--- START ---

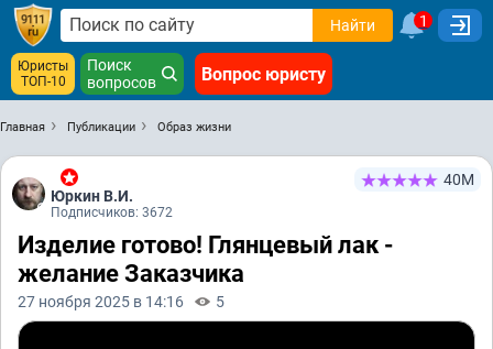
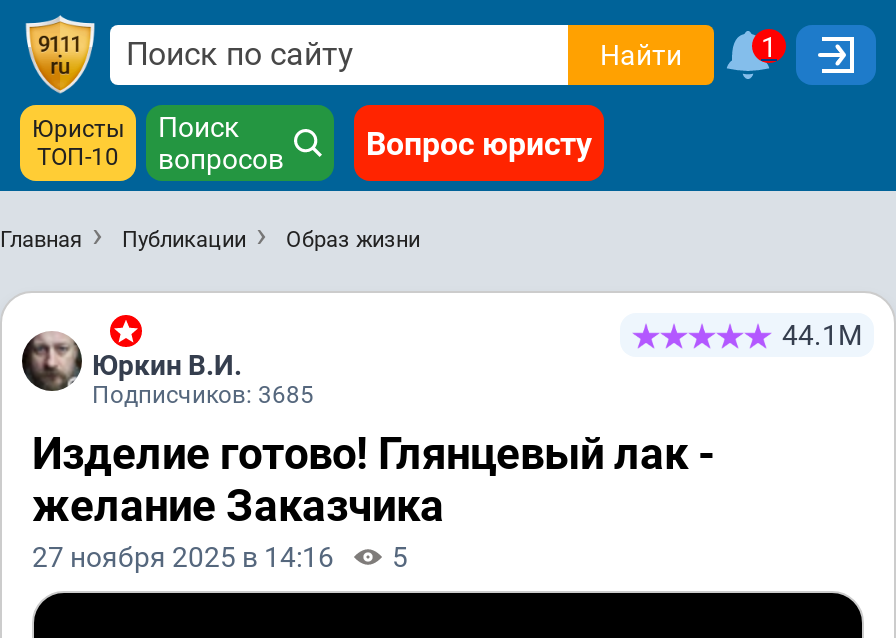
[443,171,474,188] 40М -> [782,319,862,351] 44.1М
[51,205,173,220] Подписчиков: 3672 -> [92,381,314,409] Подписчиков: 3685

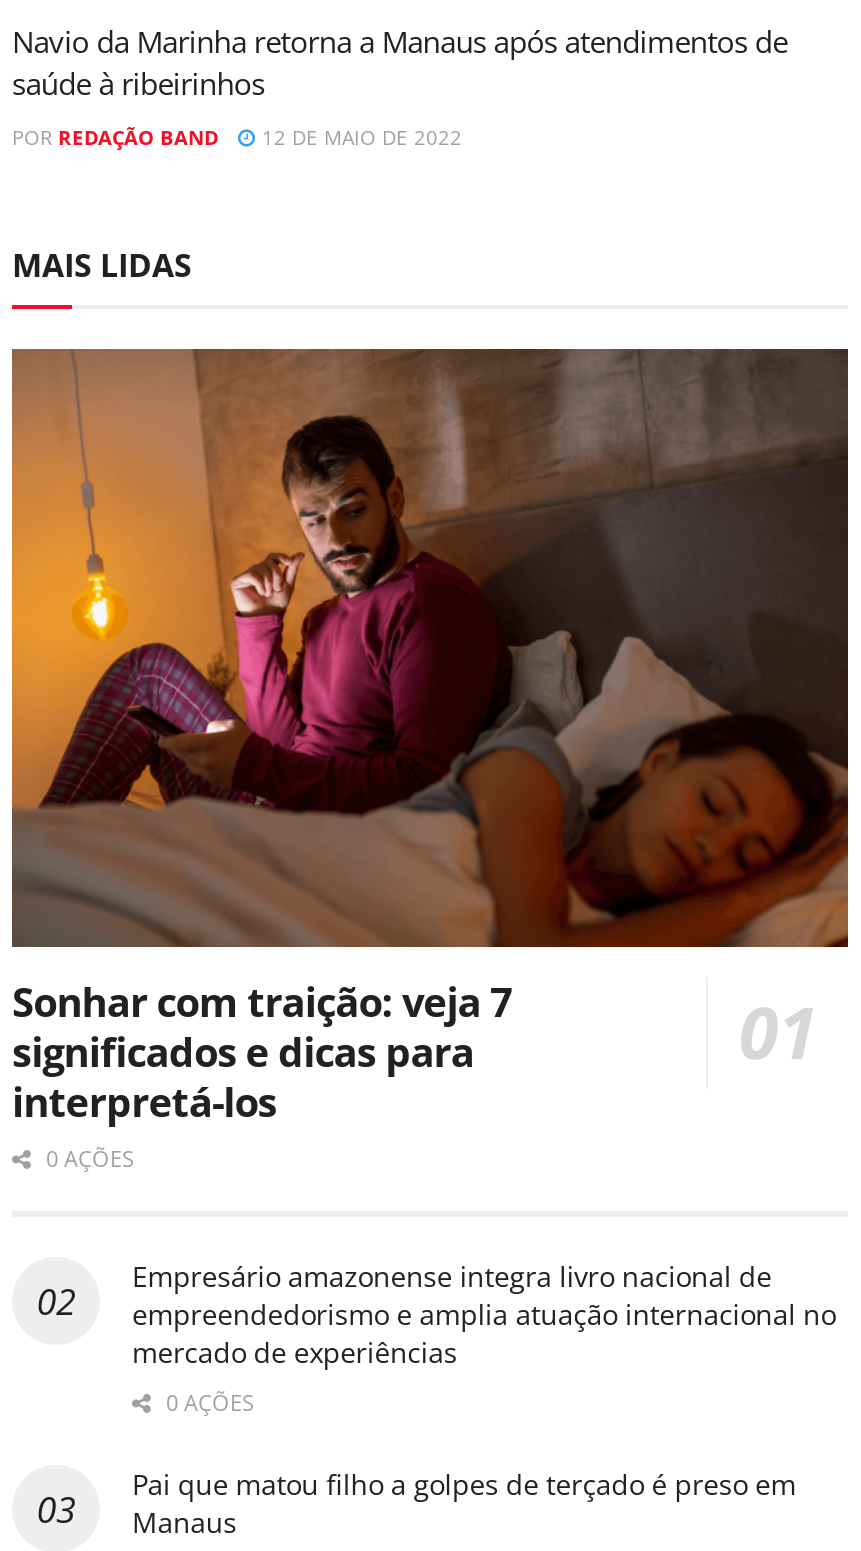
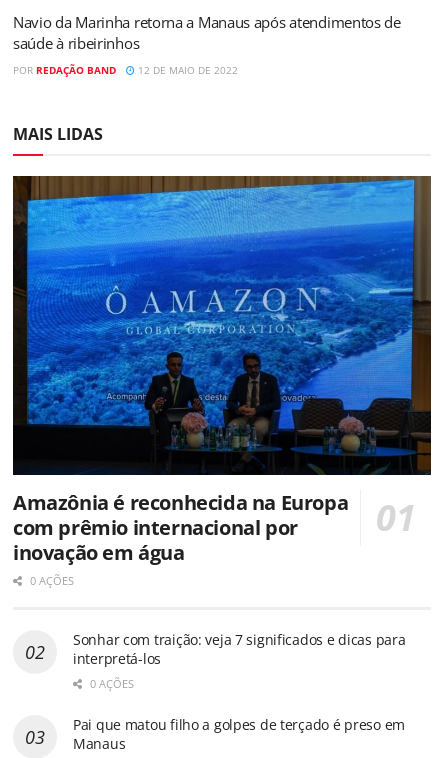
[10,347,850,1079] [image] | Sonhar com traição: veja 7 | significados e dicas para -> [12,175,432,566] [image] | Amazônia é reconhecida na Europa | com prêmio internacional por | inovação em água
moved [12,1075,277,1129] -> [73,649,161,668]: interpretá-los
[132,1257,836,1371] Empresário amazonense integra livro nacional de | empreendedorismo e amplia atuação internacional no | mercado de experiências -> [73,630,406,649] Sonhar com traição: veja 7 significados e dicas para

--- END ---
--- START ---

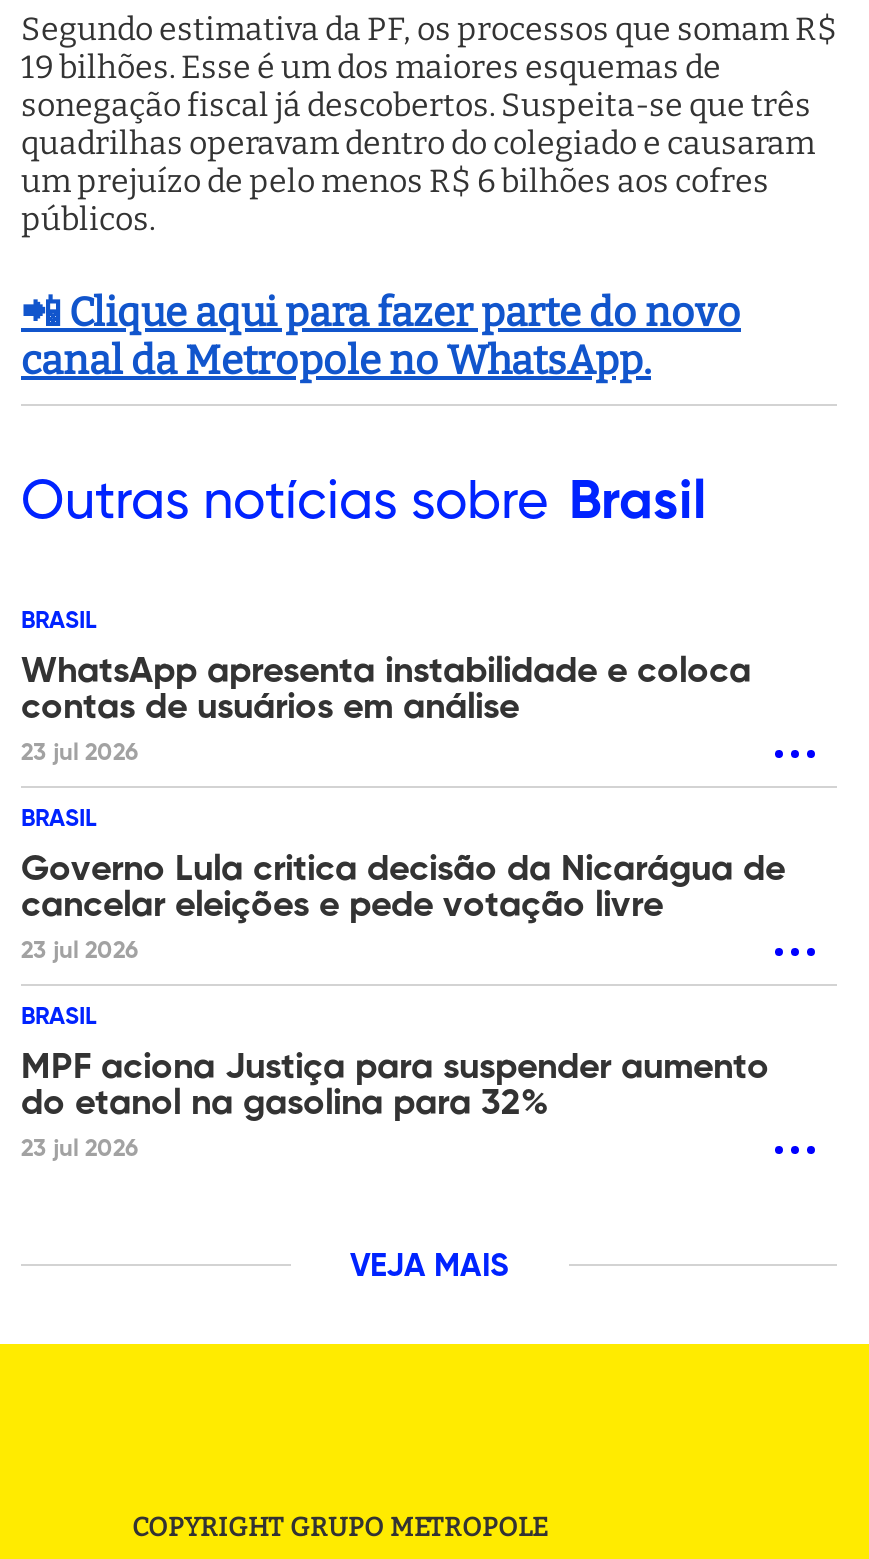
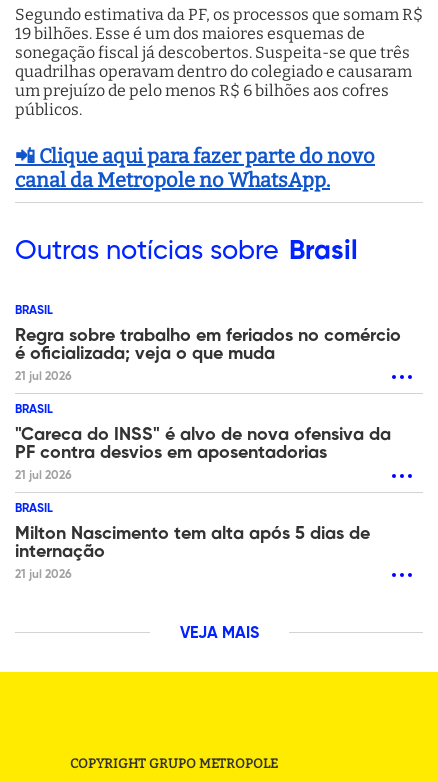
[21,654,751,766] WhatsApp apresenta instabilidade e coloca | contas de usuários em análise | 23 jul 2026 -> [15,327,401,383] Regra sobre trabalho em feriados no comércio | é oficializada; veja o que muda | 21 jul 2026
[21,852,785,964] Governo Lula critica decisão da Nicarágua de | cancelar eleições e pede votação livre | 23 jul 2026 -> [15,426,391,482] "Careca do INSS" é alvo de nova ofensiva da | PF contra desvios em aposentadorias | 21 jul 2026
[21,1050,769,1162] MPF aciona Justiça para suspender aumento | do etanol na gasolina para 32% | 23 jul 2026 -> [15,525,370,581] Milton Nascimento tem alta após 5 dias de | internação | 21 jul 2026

--- END ---

» **GOAL OF THE EXERCISE**: Range to copy from the listing above: the line with "[51,205,173,220] Подписчиков: 3672" through the line with "[132,1257,836,1371] Empresário amazonense". Transcribe it exactly and skip the pictures.

» **SOLUTION FOR THIS EXERCISE**:
[51,205,173,220] Подписчиков: 3672 -> [92,381,314,409] Подписчиков: 3685

[10,347,850,1079] [image] | Sonhar com traição: veja 7 | significados e dicas para -> [12,175,432,566] [image] | Amazônia é reconhecida na Europa | com prêmio internacional por | inovação em água
moved [12,1075,277,1129] -> [73,649,161,668]: interpretá-los
[132,1257,836,1371] Empresário amazonense integra livro nacional de | empreendedorismo e amplia atuação internacional no | mercado de experiências -> [73,630,406,649] Sonhar com traição: veja 7 significados e dicas para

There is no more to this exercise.